I love to run. Even if life is hectic, I’ll always make time for a long run along the lakefront or a fast workout on the treadmill. Sometimes, though, I find it exhausting to train for a big goal—especially at the beginning of a new training plan. There’s a big difference between a daily workout to clear your head and the hard, focused training (both physical and mental) needed to ensure a good performance on race day.
For the first few weeks of this half marathon training plan, I felt drained. My mind was cloudy, and getting through the day and the day’s scheduled workout was a huge effort. I think some of this tiredness can be attributed to a big jump in mileage. I was running approximately 20 miles a week prior to the start of the training plan and mixing in several days of weight training and cross training.

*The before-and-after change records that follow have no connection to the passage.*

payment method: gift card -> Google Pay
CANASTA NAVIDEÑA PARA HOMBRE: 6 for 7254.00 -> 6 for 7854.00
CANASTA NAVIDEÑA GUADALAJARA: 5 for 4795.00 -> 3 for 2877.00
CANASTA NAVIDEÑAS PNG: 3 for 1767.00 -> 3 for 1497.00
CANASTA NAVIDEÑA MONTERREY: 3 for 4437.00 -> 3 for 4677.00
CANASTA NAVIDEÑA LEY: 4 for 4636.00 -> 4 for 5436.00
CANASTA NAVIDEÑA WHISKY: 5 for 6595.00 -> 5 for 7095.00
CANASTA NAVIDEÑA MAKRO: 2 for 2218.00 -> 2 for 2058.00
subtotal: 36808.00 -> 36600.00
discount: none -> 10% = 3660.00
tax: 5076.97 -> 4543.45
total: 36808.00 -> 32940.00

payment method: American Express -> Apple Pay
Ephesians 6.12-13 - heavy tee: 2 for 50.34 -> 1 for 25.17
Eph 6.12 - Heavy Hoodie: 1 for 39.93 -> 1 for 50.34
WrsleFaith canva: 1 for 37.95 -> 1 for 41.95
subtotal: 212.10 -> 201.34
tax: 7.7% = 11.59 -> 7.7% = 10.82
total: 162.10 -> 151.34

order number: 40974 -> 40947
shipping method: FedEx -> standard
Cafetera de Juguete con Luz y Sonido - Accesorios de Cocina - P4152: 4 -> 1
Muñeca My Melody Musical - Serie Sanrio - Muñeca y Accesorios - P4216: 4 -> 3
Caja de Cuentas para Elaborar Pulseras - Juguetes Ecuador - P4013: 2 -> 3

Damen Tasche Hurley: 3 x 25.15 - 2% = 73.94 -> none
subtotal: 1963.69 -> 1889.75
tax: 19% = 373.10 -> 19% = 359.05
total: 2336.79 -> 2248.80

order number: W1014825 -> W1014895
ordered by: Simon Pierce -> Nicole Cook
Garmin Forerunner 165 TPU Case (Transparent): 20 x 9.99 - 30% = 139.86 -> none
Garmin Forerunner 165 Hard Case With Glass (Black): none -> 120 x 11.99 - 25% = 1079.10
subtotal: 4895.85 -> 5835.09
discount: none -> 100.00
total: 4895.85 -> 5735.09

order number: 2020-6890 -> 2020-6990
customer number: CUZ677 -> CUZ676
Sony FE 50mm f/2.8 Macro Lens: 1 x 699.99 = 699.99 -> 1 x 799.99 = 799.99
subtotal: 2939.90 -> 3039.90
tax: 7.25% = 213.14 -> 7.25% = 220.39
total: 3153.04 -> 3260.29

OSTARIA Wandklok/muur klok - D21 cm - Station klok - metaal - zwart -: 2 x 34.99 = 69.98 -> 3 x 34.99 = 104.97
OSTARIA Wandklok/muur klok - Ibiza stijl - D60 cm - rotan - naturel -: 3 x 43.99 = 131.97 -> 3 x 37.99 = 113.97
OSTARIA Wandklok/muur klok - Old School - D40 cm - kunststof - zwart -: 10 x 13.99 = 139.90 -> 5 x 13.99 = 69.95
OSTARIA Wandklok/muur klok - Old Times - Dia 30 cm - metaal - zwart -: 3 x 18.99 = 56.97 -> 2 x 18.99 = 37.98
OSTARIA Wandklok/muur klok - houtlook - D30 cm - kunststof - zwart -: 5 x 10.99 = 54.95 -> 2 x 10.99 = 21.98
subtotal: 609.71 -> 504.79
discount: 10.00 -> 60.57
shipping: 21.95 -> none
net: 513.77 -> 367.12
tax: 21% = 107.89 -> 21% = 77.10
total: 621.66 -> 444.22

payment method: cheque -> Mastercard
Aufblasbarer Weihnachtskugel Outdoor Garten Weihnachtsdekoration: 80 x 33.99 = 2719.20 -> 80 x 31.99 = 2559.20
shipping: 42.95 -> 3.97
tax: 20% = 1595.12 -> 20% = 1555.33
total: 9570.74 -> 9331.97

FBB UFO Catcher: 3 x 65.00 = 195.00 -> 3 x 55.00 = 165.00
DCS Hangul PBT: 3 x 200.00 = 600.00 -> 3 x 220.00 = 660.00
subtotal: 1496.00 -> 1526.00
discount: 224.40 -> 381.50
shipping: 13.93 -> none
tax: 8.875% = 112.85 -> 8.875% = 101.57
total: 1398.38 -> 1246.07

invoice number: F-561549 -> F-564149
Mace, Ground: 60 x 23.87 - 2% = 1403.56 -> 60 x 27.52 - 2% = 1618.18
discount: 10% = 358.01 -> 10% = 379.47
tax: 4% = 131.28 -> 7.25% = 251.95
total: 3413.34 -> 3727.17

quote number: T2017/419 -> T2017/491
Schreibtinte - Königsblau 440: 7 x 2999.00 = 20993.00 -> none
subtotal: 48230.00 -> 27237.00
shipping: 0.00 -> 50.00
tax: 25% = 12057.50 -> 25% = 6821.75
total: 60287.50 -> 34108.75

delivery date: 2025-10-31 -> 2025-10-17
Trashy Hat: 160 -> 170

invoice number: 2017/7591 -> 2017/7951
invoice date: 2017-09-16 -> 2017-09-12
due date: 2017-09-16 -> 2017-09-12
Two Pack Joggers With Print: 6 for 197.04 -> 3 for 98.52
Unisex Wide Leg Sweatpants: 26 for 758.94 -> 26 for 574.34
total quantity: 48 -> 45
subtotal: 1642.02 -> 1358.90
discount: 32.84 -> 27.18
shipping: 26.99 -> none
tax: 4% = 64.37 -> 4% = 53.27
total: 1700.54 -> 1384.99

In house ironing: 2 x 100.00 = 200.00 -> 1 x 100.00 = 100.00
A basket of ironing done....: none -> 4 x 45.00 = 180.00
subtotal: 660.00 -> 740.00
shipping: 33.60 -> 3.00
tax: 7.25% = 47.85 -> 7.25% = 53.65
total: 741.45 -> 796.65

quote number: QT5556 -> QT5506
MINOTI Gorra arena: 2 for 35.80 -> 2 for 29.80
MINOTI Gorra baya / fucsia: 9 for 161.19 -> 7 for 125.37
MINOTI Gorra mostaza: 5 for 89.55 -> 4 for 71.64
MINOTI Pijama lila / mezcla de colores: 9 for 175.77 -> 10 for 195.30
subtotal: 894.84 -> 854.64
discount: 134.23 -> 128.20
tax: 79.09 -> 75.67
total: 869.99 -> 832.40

Currently, my scheduled workouts include running 5 days a week, one day of weight training, and one rest day. The total mileage jumped from 25 in week three to 34 in week four. And then 41 miles in week five.
I persevered, and now, with just under four weeks until the race, sometimes after a hard day I have some lingering soreness for the next couple of days, but I’m usually able to complete the next scheduled workout. I had a little bit of knee pain recently, which caused me to cut a long run short. I split the next workout between the treadmill and the elliptical to give my knees a rest and fortunately have been able to complete most scheduled workouts since then.
An easy way to combat the new-training-plan tiredness is to head out to your local running store and buy a pair of new shoes. New kicks are one of the best rewards for higher miles. I like a shoe with a minimal heel-to-toe drop but some cushion. After trying on a few pairs at my local Fleet Feet, I settled on the Saucony Zealot ISO. I love them. I think Saucony read my mind and manufactured the shoe I’ve been searching for. The Zealot ISOs have a 4 millimeter heel-to-toe drop and with plenty of cushion for high mileage days. Because I like to rotate my shoes, I also bought the Adidias Adizero Boost, which I’m using for fast workouts on the treadmill and lower-mileage days.
I’m almost scared to write this because I don’t want to put the kibosh on my improvements, but I’m starting to become a convert to hill sprints. While training for my first marathon in 2010, the toes on my left foot started to hurt, and that pain has lingered, despite time off. Since I started doing hill sprints, it’s been less noticeable. It flares up some days, but usually, I can get through most of my long runs without any pain, which wasn’t the case before.
Right now, training seems to be going well. However, I’m having doubts that this plan will get me to my goal. I’m giving it my all and getting faster, but a breaking the two-hour barrier for 13.1 seems a long way away. Do you have any tips for fighting doubt?